Enhertu has been approved in the EU as the first HER2 directed therapy for patients with HER2 low metastatic breast cancer.
The drug is approved as monotherapy for adult patients who have received prior chemotherapy in the metastatic setting or developed disease recurrence during or within six months of completing adjuvant chemotherapy.
Enhertu is a specifically engineered HER2 directed antibody drug conjugate (ADC) being jointly developed and commercialised by Daiichi Sankyo and AstraZeneca.

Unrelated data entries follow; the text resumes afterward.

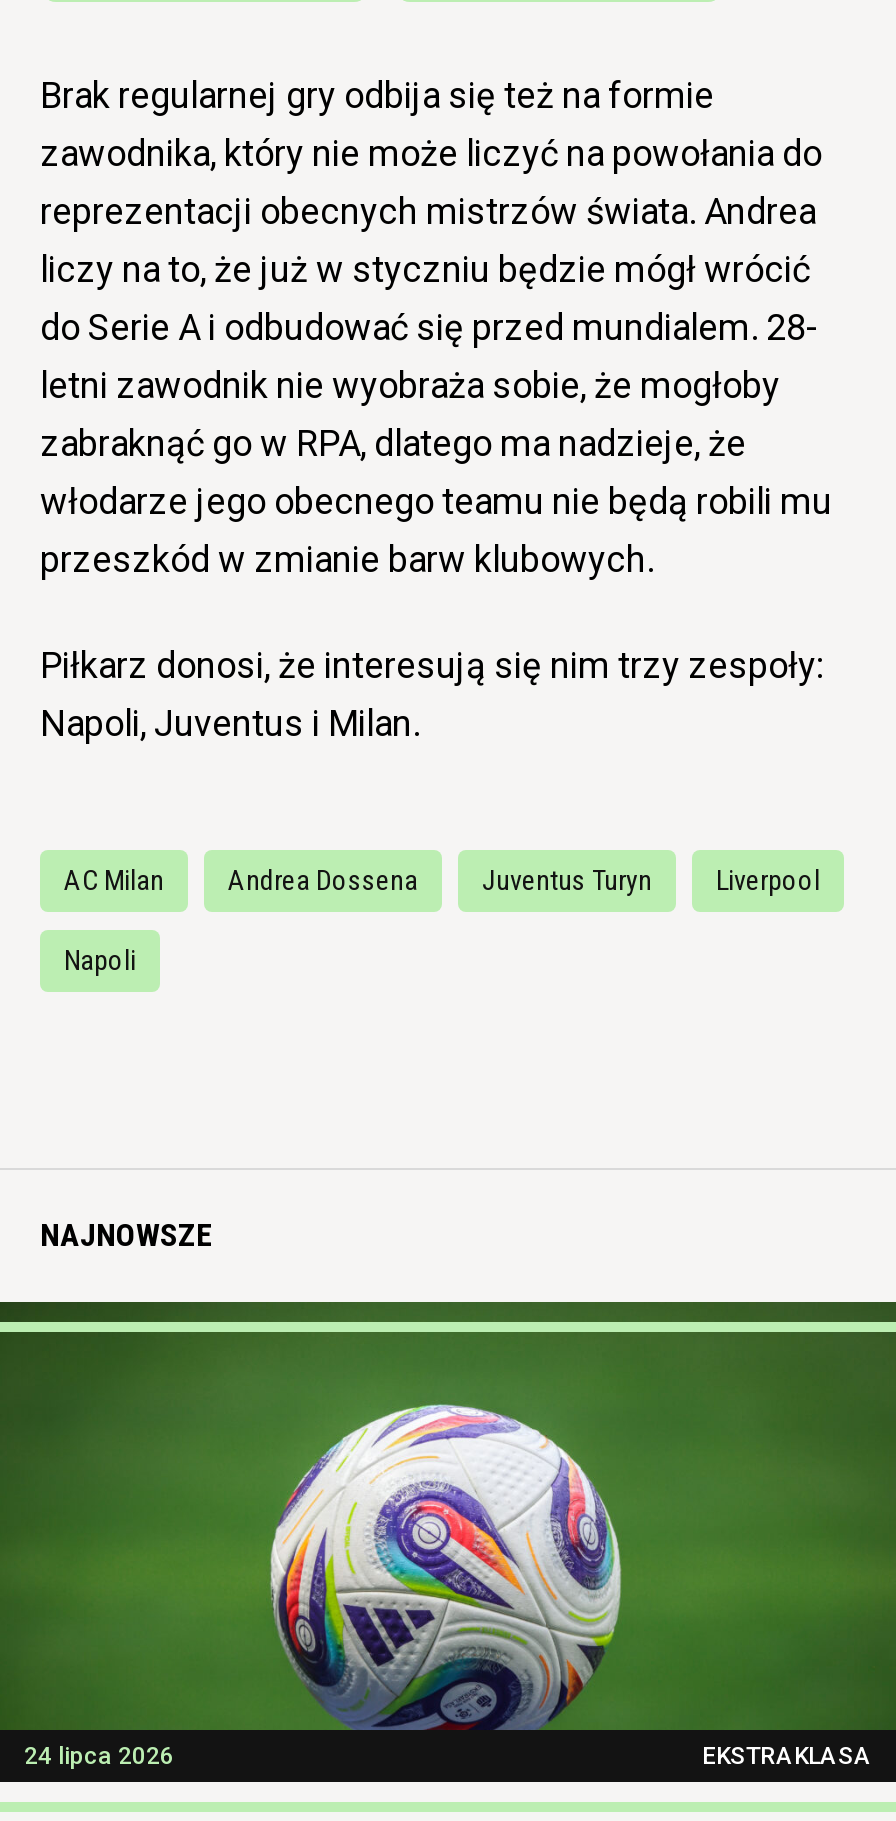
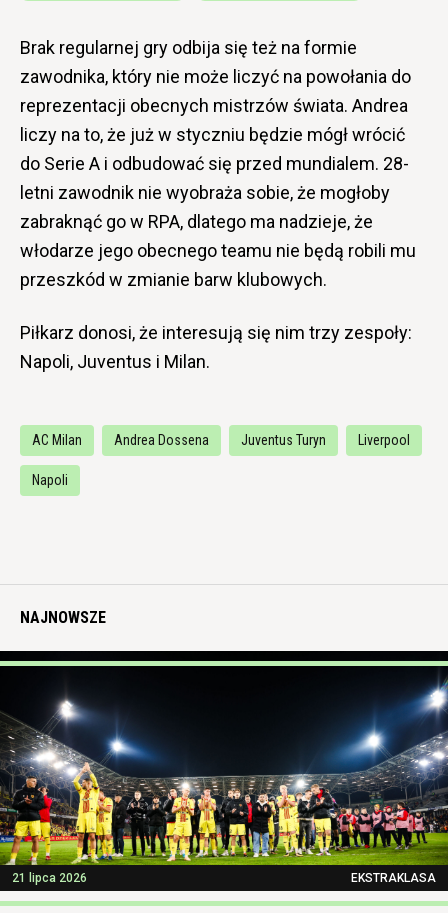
[6,1300,890,1770] [image] | 24 lipca 2026 -> [3,650,445,885] [image] | 21 lipca 2026

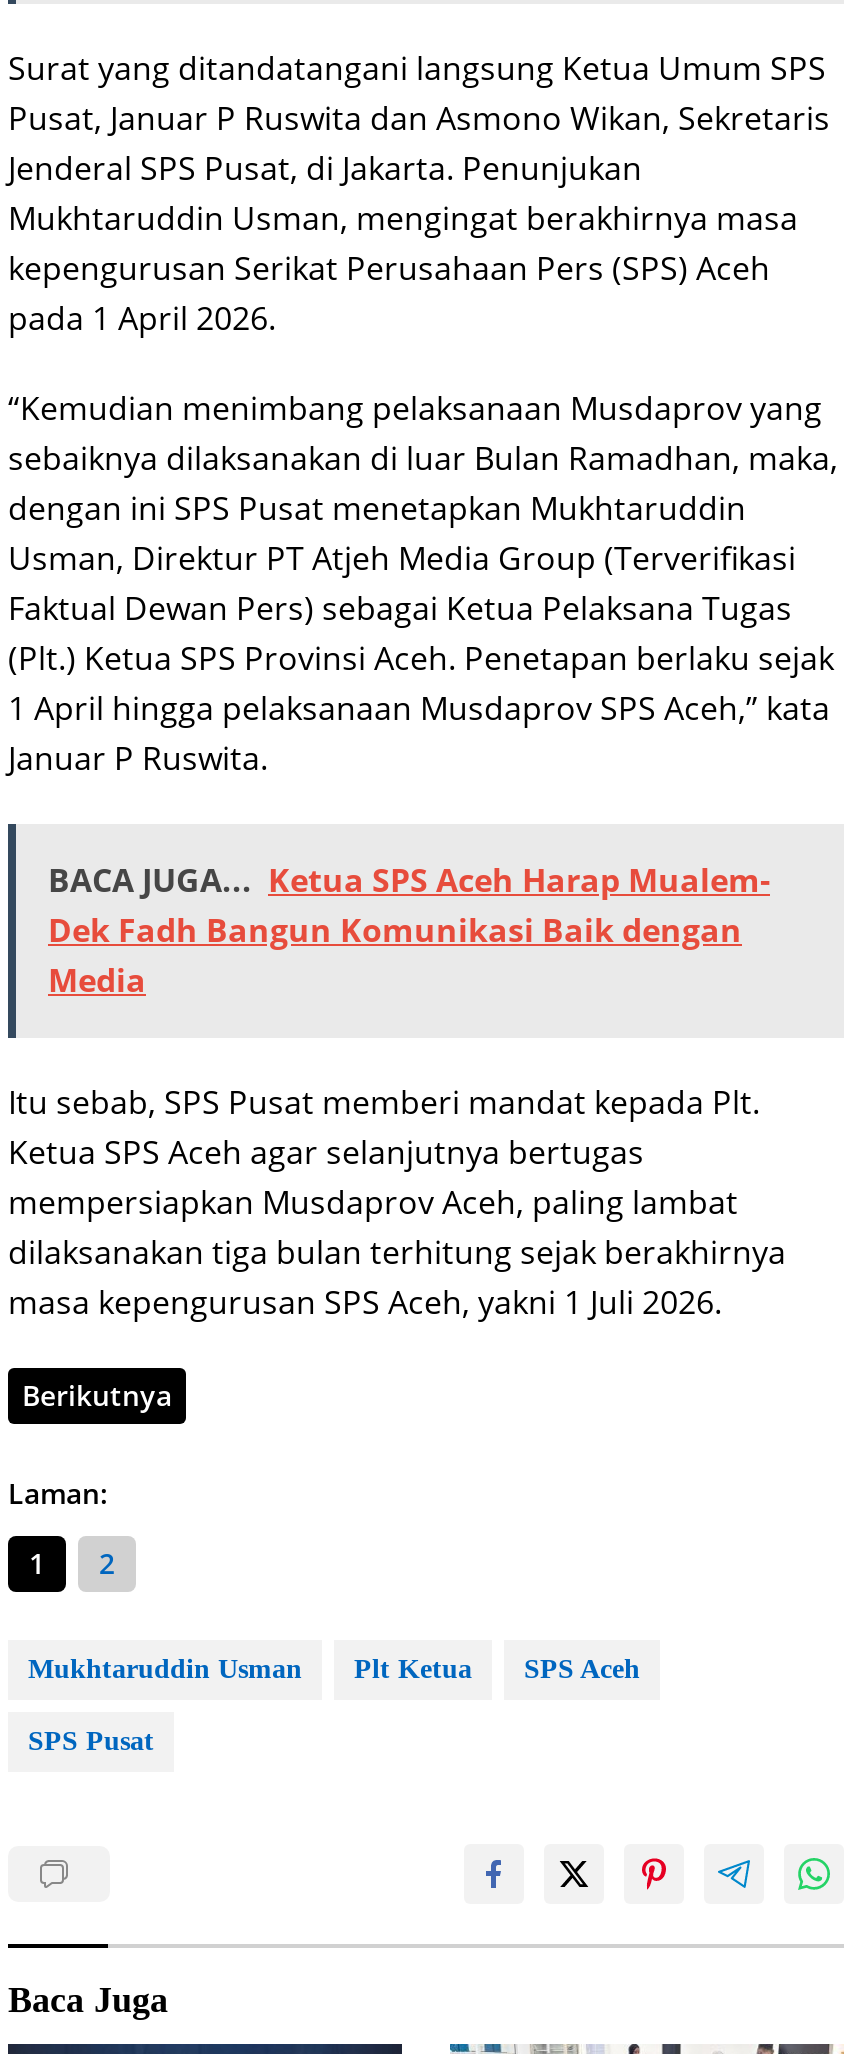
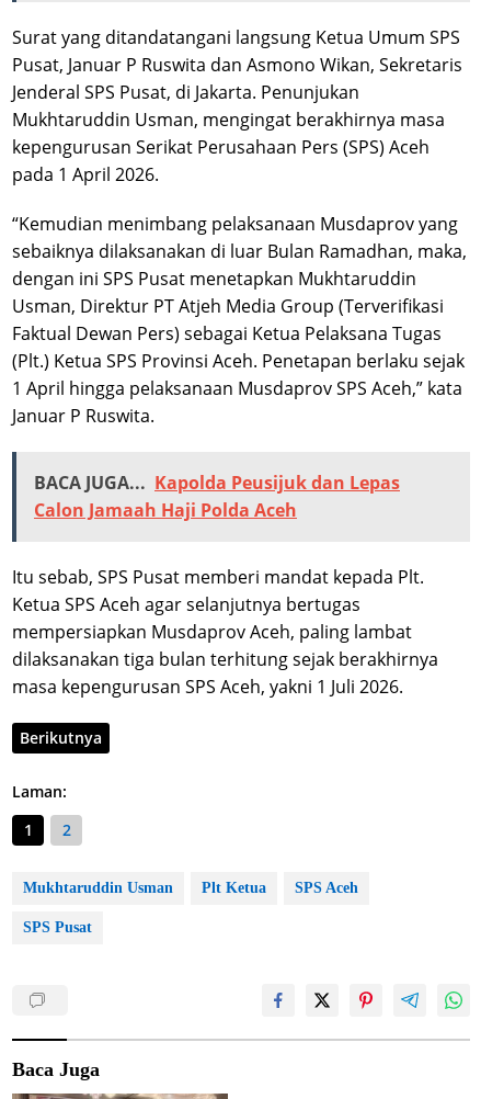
[48,857,770,1001] BACA JUGA... Ketua SPS Aceh Harap Mualem- | Dek Fadh Bangun Komunikasi Baik dengan | Media -> [34,470,400,522] BACA JUGA... Kapolda Peusijuk dan Lepas | Calon Jamaah Haji Polda Aceh

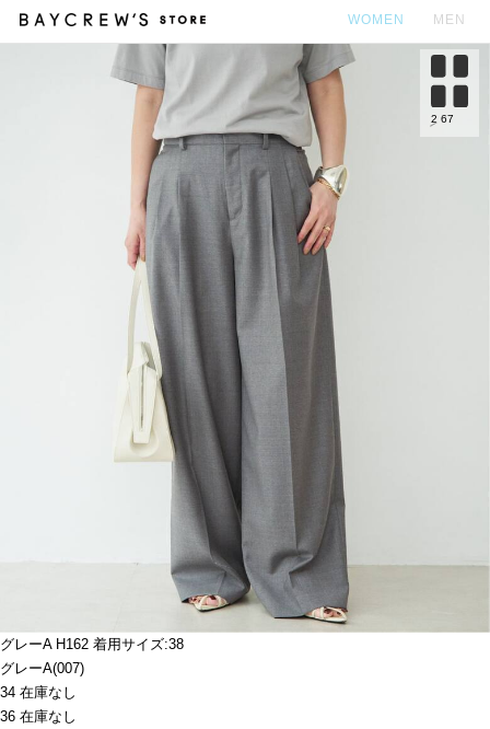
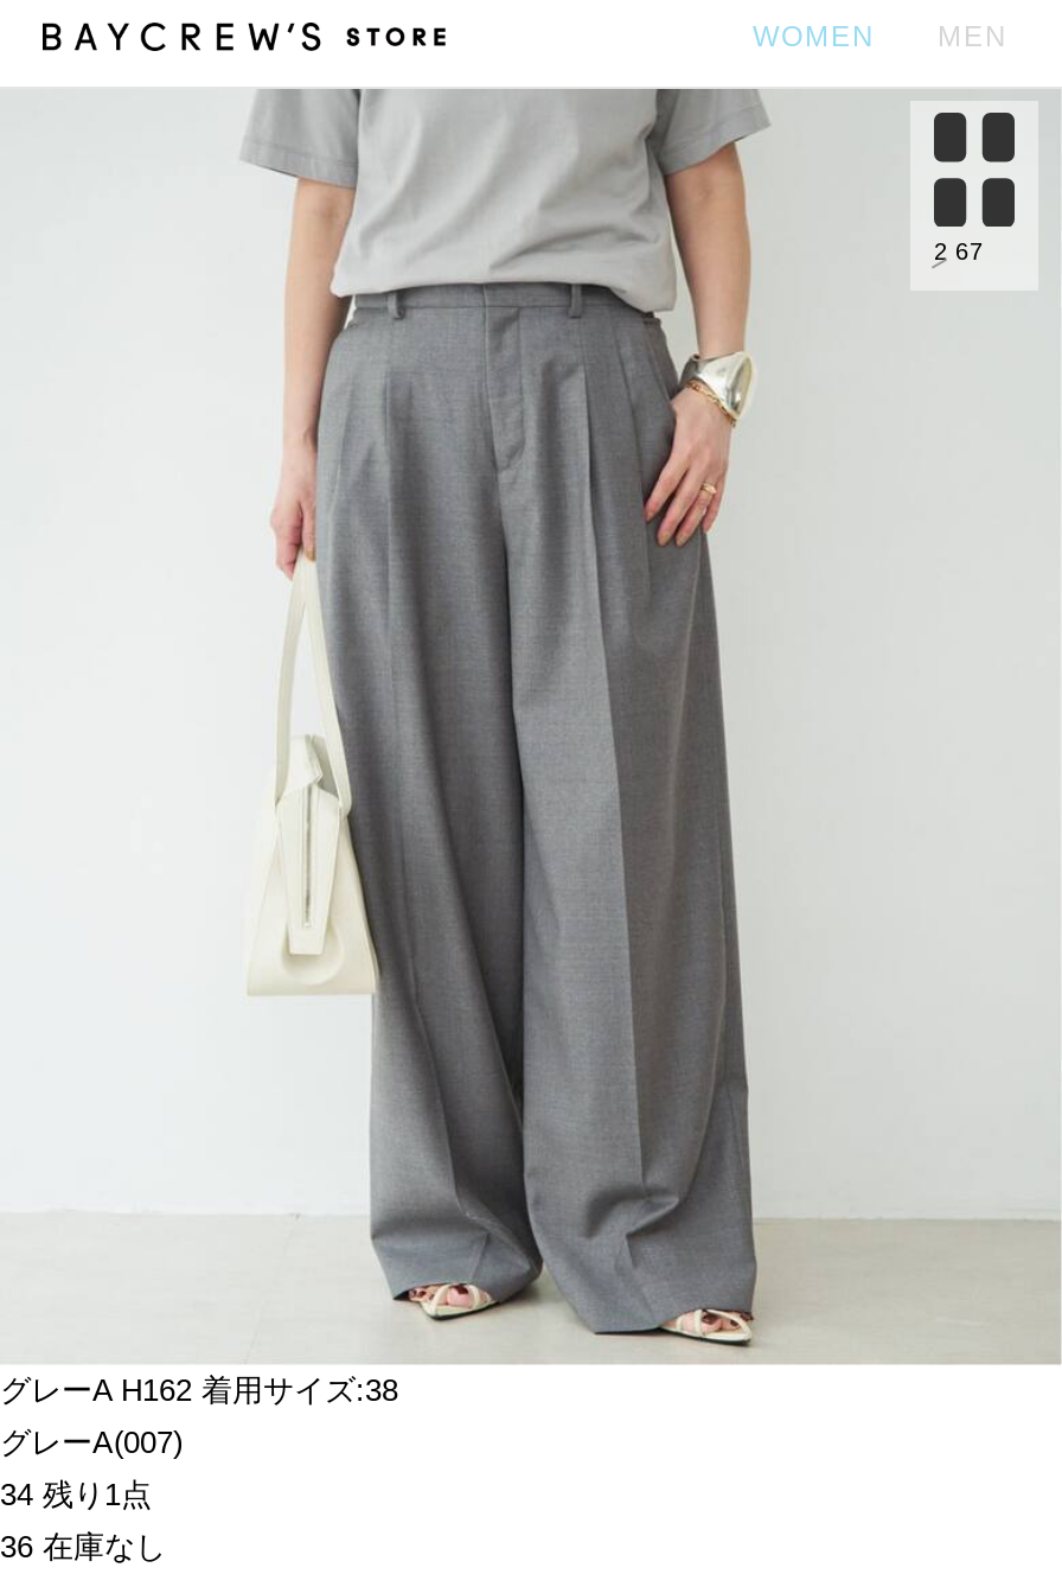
[0,684,77,700] 34 在庫なし -> [0,1476,152,1511] 34 残り1点

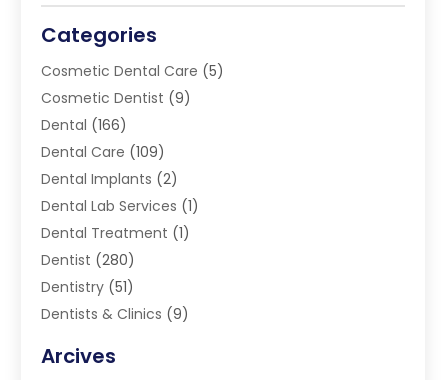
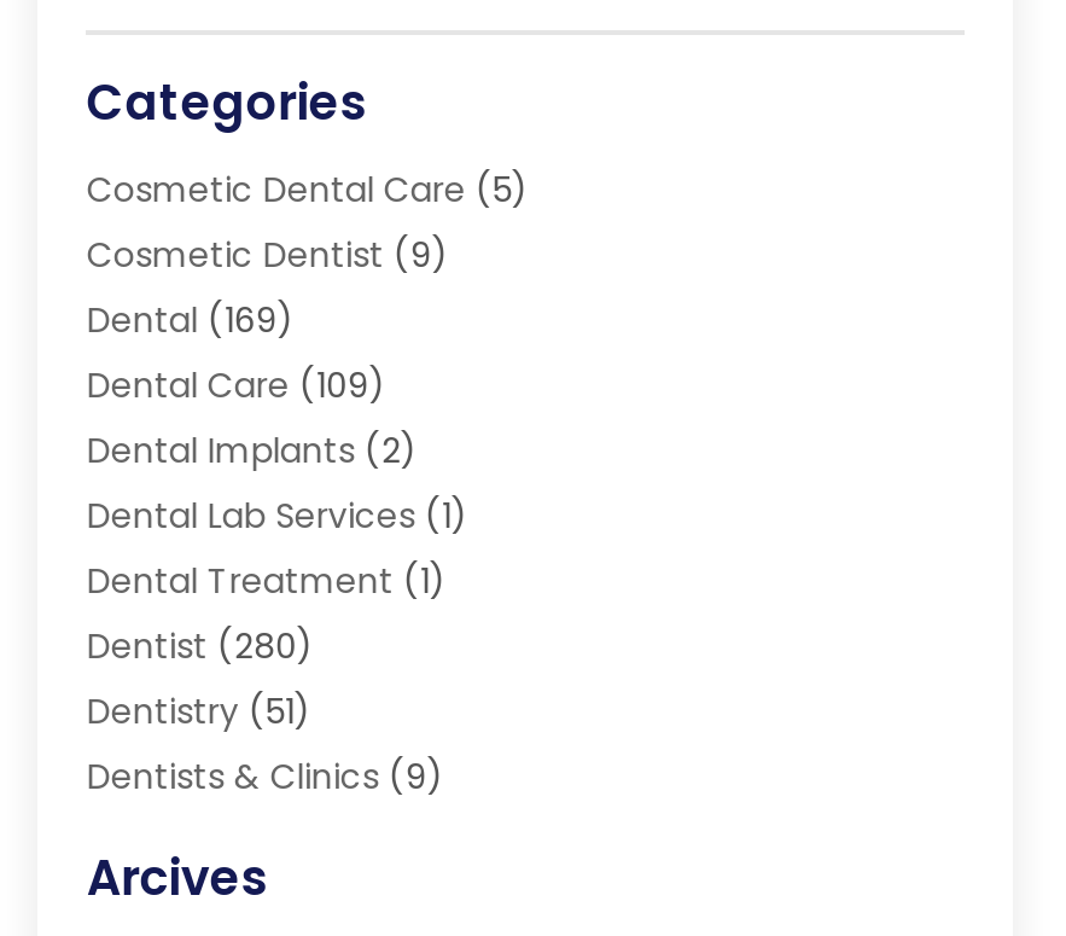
[41,115,127,135] Dental (166) -> [87,296,294,344] Dental (169)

“The European approval of Enhertu in the HER2 low metastatic breast cancer population marks the first time we will have the opportunity to treat patients with lower levels of HER2 expression with a HER2 directed therapy,” said Javier Cortés, Head, International Breast Cancer Center (IBCC), Barcelona, Spain. “Enhertu has shown a significant improvement in outcomes compared to chemotherapy for these patients, reinforcing its potential to become a new standard of care.”
The European Commission approval is based on the DESTINY-Breast04 trial results where Enhertu reduced the risk of disease progression or death by 50% and increased median overall survival by more than six months versus chemotherapy.
“Historically, patients with breast cancer who have tumors with low levels of HER2 expression have been classified as HER2 negative, giving them limited treatment options beyond chemotherapy,” added Dave Fredrickson, Executive Vice President, Oncology Business Unit, AstraZeneca. “This approval reinforces the important role Enhertu may have for patients with HER2 low disease and highlights the need to evolve the way breast cancer is treated to improve outcomes for patients.”